Menurut analis PT Sucorinvest Sentral Gani Gifar Indra Sakti, pembalikan arah positif (rebound) bursa regional Asia masih menjadi faktor utama penguatan IHSG. "Sebab, dari dalam negeri minim sentimen," ujarnya kepada VIVAnews di Jakarta.
Selain itu, dia mengakui, dari analisis teknis juga memperlihatkan terjadinya penguatan pada IHSG, karena posisinya mulai memasuki area jenuh jual (oversold). "Hal itu terbaca dari tren jangka pendek," kata Gifar.
Indeks akhir sesi I Rabu, 27 Januari 2010, menguat tipis 2,19 poin atau 0,08 persen ke level 2.580,60, dari awal transaksi pagi tadi yang hanya naik 1,10 poin (0,04 persen) di posisi 2.579,52.
Total nilai transaksi yang dibukukan mencapai Rp 1,59 triliun dan volume tercatat 3,39 juta lot, dengan frekuensi 34.052 kali.
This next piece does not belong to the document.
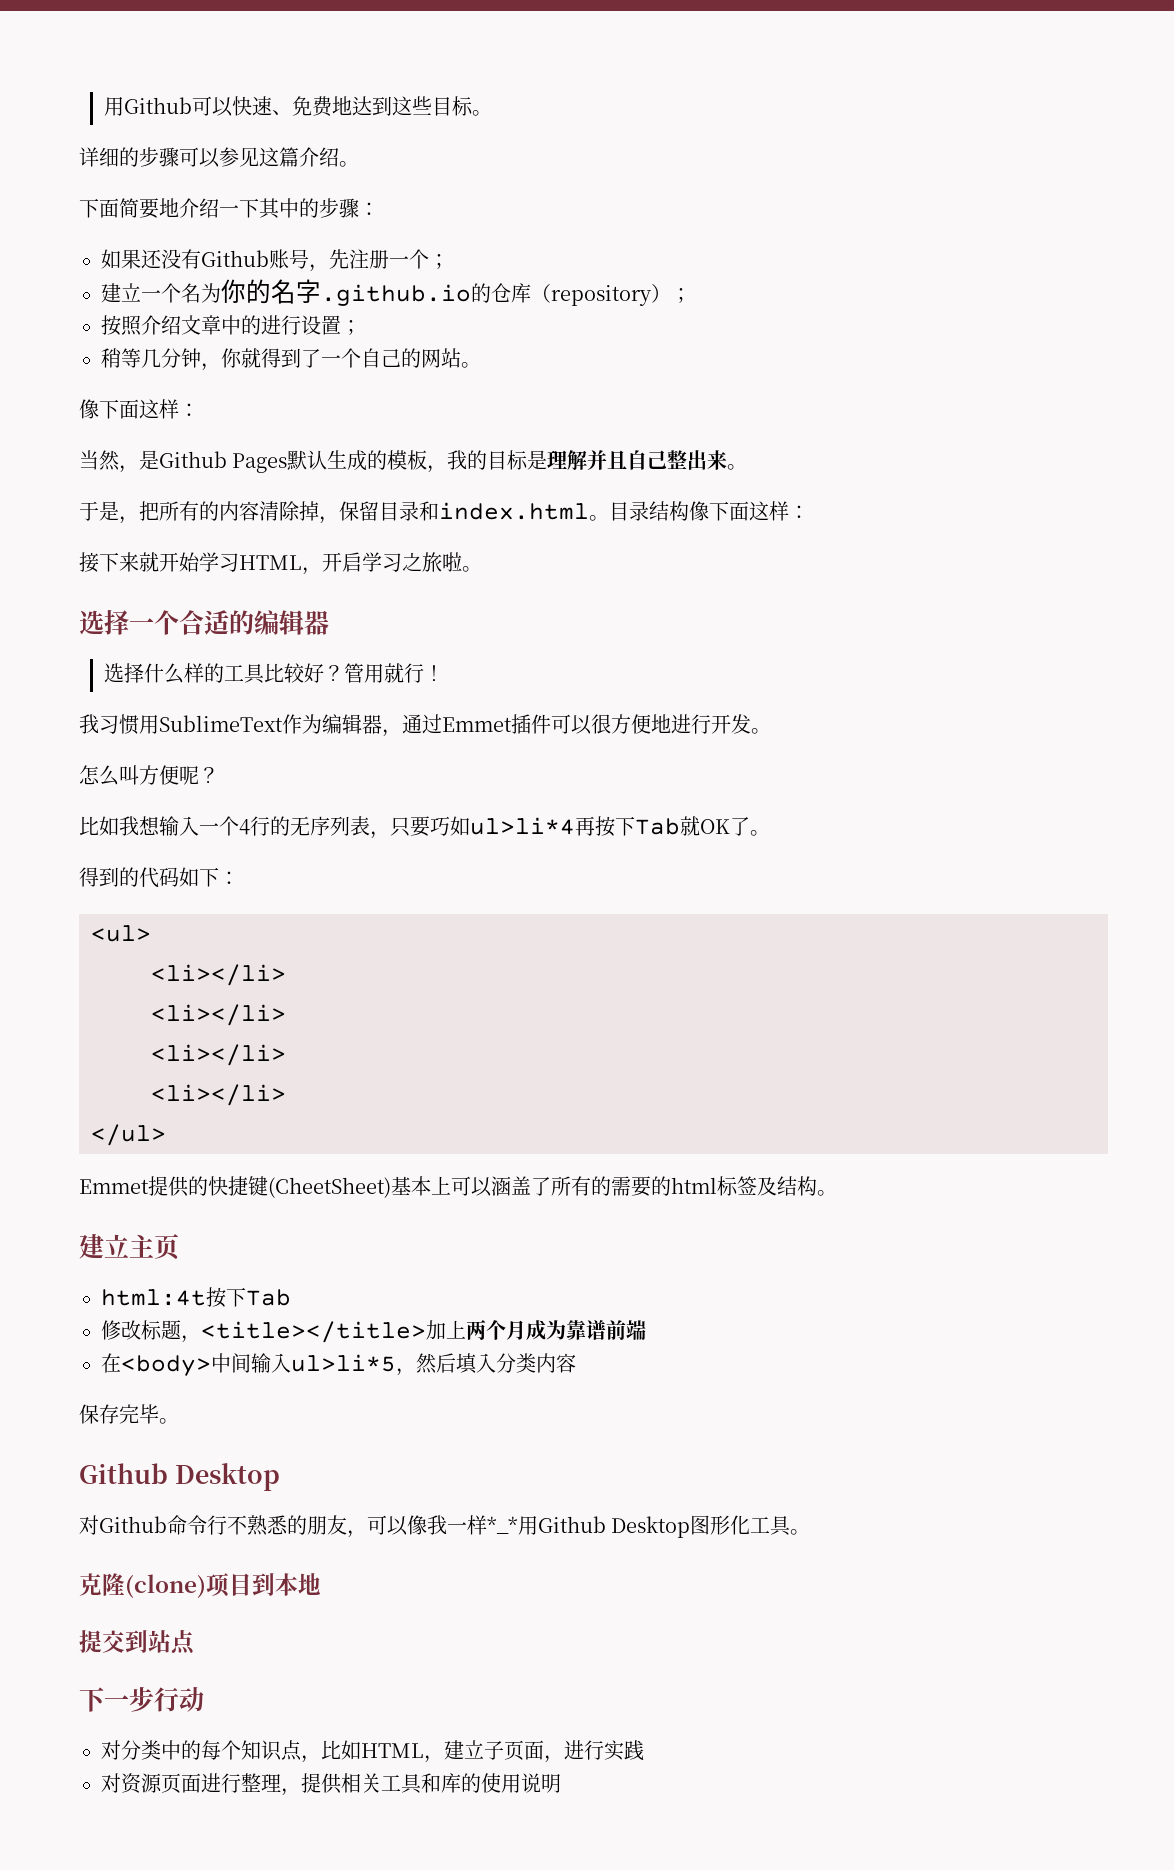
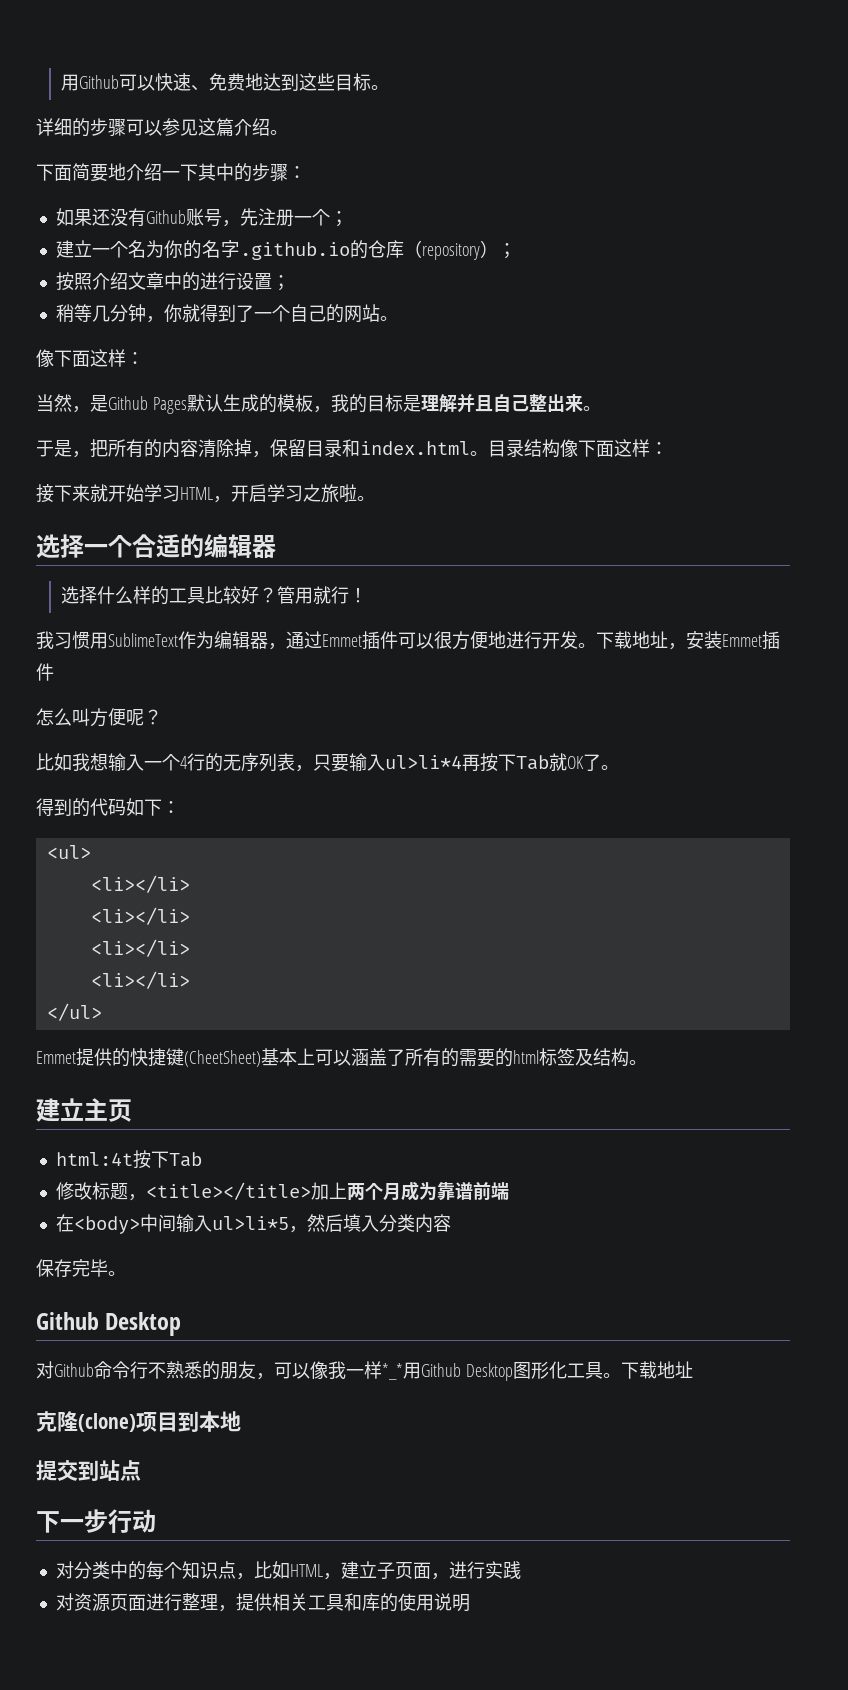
(771, 731) none -> [595,631,780,650] [36,663,54,681] 下载地址，安装Emmet插件
[430,816,470,836] 巧如 -> [349,753,385,772] 输入
(811, 1532) none -> [620,1361,693,1379] 下载地址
Sebanyak 71 saham menguat, 67 melemah, 79 stagnan, serta 268 saham tidak terjadi transaksi.
Saham-saham unggulan yang menguat cukup besar antara lain PT Astra International Tbk (ASII) naik Rp 400 (1,18 persen) di posisi Rp 34.250, PT Gudang Garam Tbk (GGRM) terangkat Rp 300 atau 1,28 persen menjadi Rp 23.600, dan PT United Tractors Tbk (UNTR) menguat Rp 100 atau 0,59 persen ke level Rp 16.800.
Bursa Asia saat IHSG tutup juga bergerak positif, seperti indeks Hang Seng yang naik 109,05 poin (0,54 persen) di posisi 20.218,38 dan Straits Times menguat 9,06 poin atau 0,33 persen ke level 2.749,39.
Sementara itu, berdasarkan data transaksi perdagangan Bloomberg, rupiah pukul 12.00 WIB, berada di posisi 9.395 per dolar AS. Menurut data RTI, mata uang lokal tersebut juga berada di level 9.390/US$.